Christy Collard and Robin O’Donovan are parents to six children, but sustainability is still a cornerstone of their busy lives in west Cork.
Christy creates eco-structures and stages for festivals, including Body & Soul and a new world music area, called Global Roots, at All Together Now.
He built garden designer Mary Reynolds’ gold medal-winning wild garden at Chelsea Flower Show, contributes to the family business,Future Forests nursery, in Kealkil, and has worked in Ethiopia on reforestation projects. Robin is a dance-fitness instructor and masseuse.
It’s a composite household. Robin and Christy have six children, three from Robin’s first marriage (Ciarán, 21, Tristan, 16, and Isabella, 14) and two from Christy’s previous relationship (Saira, 12, and Naoise, 10). Together, they have toddler Oscar, who is two.
Christy: “My parents moved to Ireland in ’71, having dropped out ofOxford college and driven to the west of Ireland on a motorbike and sidecar. We were raised in a house on the Cork and Kerry border, in a dead-end valley, in a house with no electricity or running water, with mules, pigs, chickens, goats, cats. We used to go to Mass on a donkey and cart.
"The thing my parents wanted to prove was that a family could live honestly and happily on an acre of land, without it affecting any other human being on the planet. That’s what drove them to develop the way of living that they did.”
“If we utilise what nature provides, we have everything we need for a harmonious co-existence on the planet. The work I do at festivals demonstrates green-build techniques and uses trees that are either wind-blown, or need thinning for management purposes.
“The main stage in Electric Picnic’s Body & Soul area is 16 this year. So, in terms of demonstrating sustainable, green-build infrastructure for having fun, I think that’s pretty good. That’s 16 years that metal structures haven’t been erected and taken down and moved in and out with lorries and all the rest of it.”

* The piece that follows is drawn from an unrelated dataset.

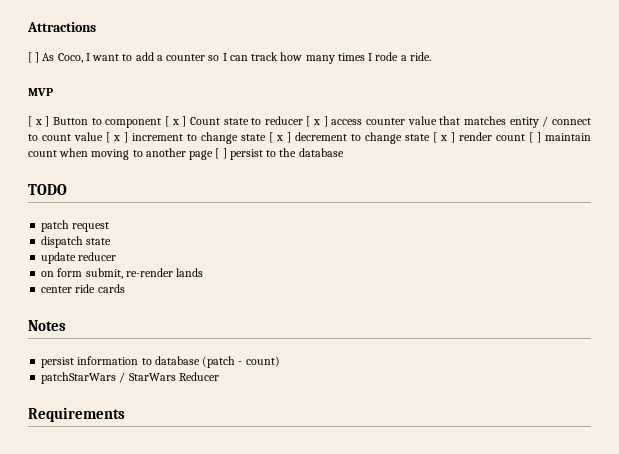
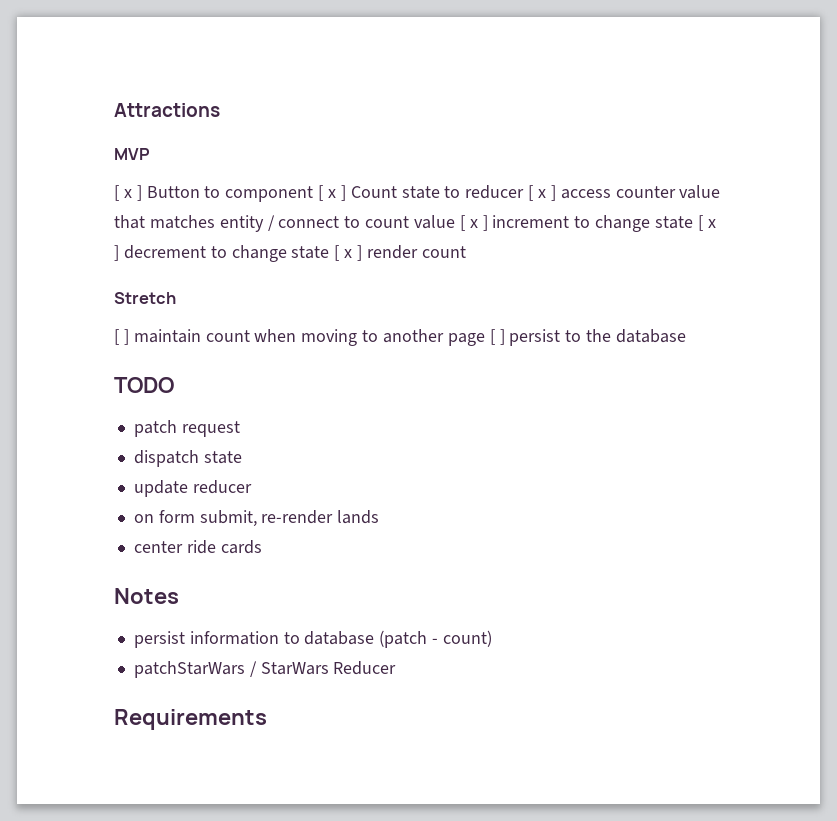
[28,52,431,64] // [ ] As Coco, I want to add a counter so I can track how many times I rode a ride. -> (220, 110) none
(525, 137) none -> [114,292,176,304] // Stretch //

Robin says: “I moved over with my first-born and was volunteering on organic farms when I met my first husband. Christy and I would have met through being part of the same community here in west Cork, but we both had other partners. We reconnected about five years ago, when both of our previous relationships had ended.”
“Half our kids have been in cloth nappies, but Oscar isn’t. As the family has grown, it’s gotten harder to keep up with things like washing. We changed over the heating system a couple of years ago, so now our house is heated by the offcuts from Christy’s work, which is great.”
Christy: “I grow vegetables, which we supplement our food with, and we shop a combination of Lidl shopping and markets for organic stuff, but the main thing is trying to keep our waste down. We do clothes swaps with other families and shop a lot in charity shops.”
Robin: “My eldest has been a vegan for two years; he’s into powerlifting. At first, he didn’t think he’d be able to combine the weight training with being a vegetarian, but he’s become really passionate about being vegan for animal rights, as well as the environment.”
Robin: “All three of mine have become vegetarian, without anyinfluence from us. I’m not strict vegetarian, but I don’t eat a lot of meat.
Christy: “We take the kids on regular hill walks — on a Sunday, we might go to Glengarriff National Park — and we talk to them a lot about nature. We’ve encouraged all these things, but it’s interesting that the influence that’s been most powerful has been external, coming from school and from Greta Thunberg.
"For Isabella, the ‘Greta effect’ has been enormous. You can see the impact: there’s the conviction that that generation has, that all this stuff is quite obvious, that’s amazing to watch.”
Robin: “Tristan has been working with the YMCA this summer and he got to go to the Marine Institute in Galway to make a podcast about the health of the oceans, and he was at the Ocean Summit in Cork, too.”
“Oscar helps me plant seeds. We go out and water the herbs and the tomatoes and gherkins; we go out and pick the slugs in the evening and he’s entertained by it, and he’s already really caring towards the plants.”
Christy: “My biggest thing is fuel consumption; for the jeep, for the digger. I bought a battery-powered chainsaw last year and I love it. No fumes, no noise, and it only costs a few cents to recharge. I feel like technology is slowly catching up. My lifestyle is quite fossil-fuel dependent and that’s not ideal.”
Robin: “Isabella said to me, ‘what’s the climate going to be like when I grow up?’ I can see the worry and anxiety it’s creating for her. I think people feel powerless, and while it’s true we need everyone to participate for this to work, it doesn’t mean that each person can’t make a difference themselves.
"Trying to get young people to understand that what they do really does matter, and that even small changes have a big impact, is important.”
Christy: “I see Robin’s work as something really vital to be involved in. It’s really important to know that our health and wellness as individuals is the beginning of any change.
"For the healthy development of children, it’s imperative that we involve them in lots of activities. You need a broad, balanced perspective of what is healthy.”